Other concepts of ideology, such as Antonio Gramsci’s notion of hegemony and Louis Althusser’s process of interpellation, wherein the material subject is created through ideology, led to Michel Foucault’s theory that the real world actually structures ideology through discourse (p. 117).  More recent theorists such as Slavoj Žižek, see this material reality as “distorted”, leading us to become victims of Max Weber’s concept of the iron cage (p. 118). From this, Alain Badiou’s concept of the state of a situation, which can only be changed through an event, is also founded upon subjectivity (p. 118).
 

From these ideological concepts, Bogost posits, “Videogames are particularly useful tools for visualizing the logics that make up a worldview (following Gramsci), the ideological distortions in political situations (following Žižek), or the state of such situations (following Badiou)” (p. 119). Thus, “Political videogames use procedural rhetorics to expose how political structures operate, or how they fail to operate, or how they could or should operate” (p. 119).
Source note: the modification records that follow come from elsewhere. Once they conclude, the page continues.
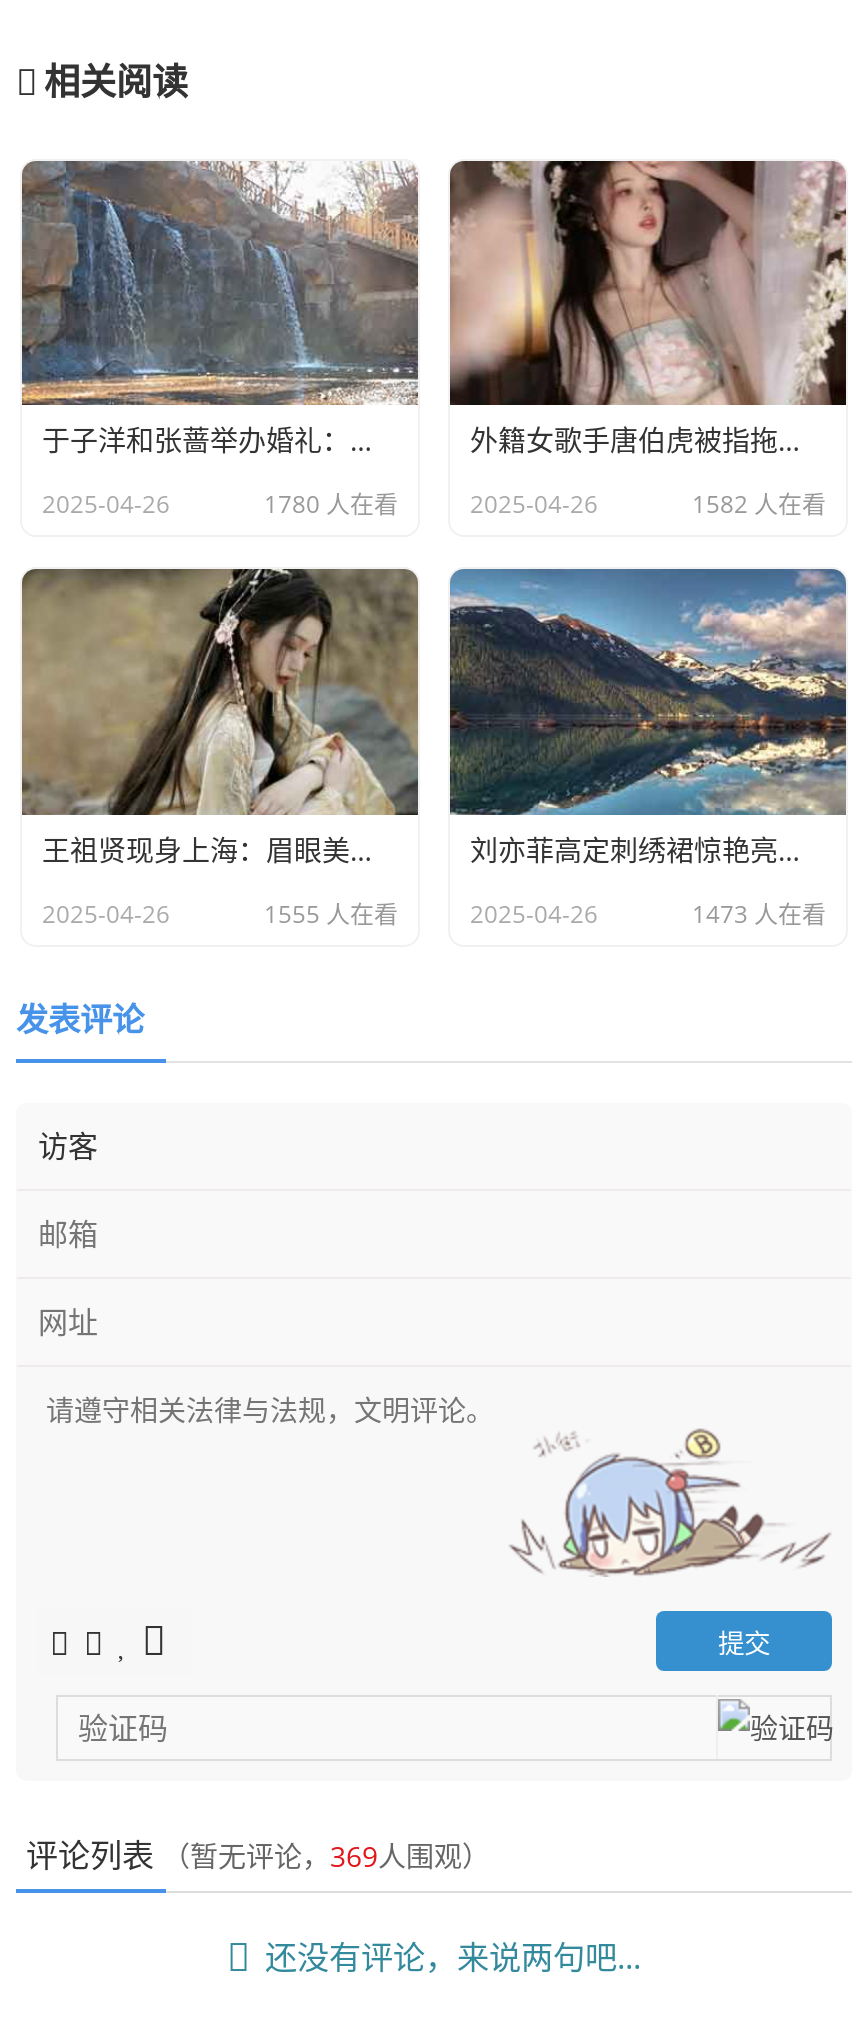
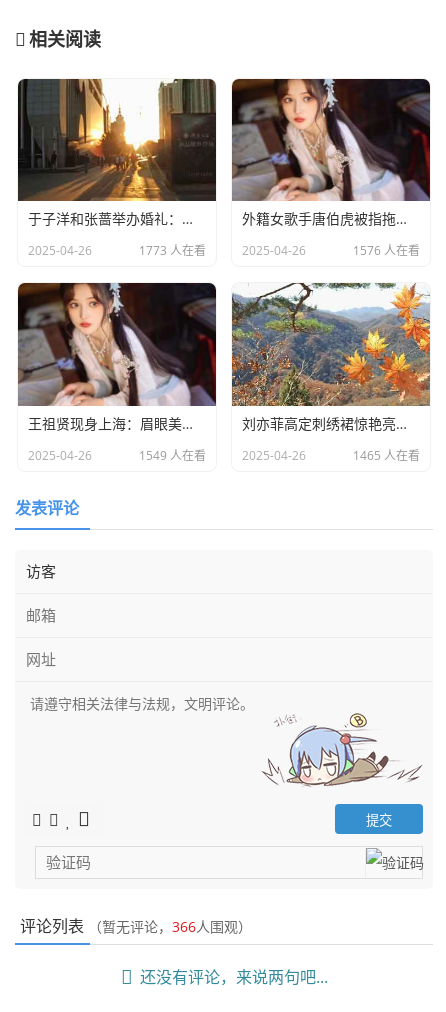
- [image]
+ [image]

- [image]
+ [image]

- 1780 人在看
+ 1773 人在看

- 1582 人在看
+ 1576 人在看

- [image]
+ [image]

- [image]
+ [image]

- 1555 人在看
+ 1549 人在看

- 1473 人在看
+ 1465 人在看

- 评论列表（暂无评论，369人围观）
+ 评论列表（暂无评论，366人围观）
The Political Machine, which is an election simulator game, focuses on winning through electioneering and political strategy rather than politics and public policy. The premise is that you create your own candidate, assemble your campaign, choose your policies [not the ideology surrounding the policies, just the policies themselves (e.g. pro-universal health care or anti-immigration, etc.)], gather your staffers and lobby your supporters, attack your opponents, and run your race. The following video, The Political Machine 2008 - Official Trailer, demonstrates how the game is played:




Here, the ideology is that the best electioneering strategy will win the race. Bogost himself said it best: “If election games make any political statement, it is one about the utter divestiture of politics from elections, such that electioneering’s replacement of policy has become ideology” (p. 143).

 

1 comment:

  1. Cool ideas. Would you ever play this game, coming from an active political life? Do you feel that the game presents politics in an accurate and an interesting way?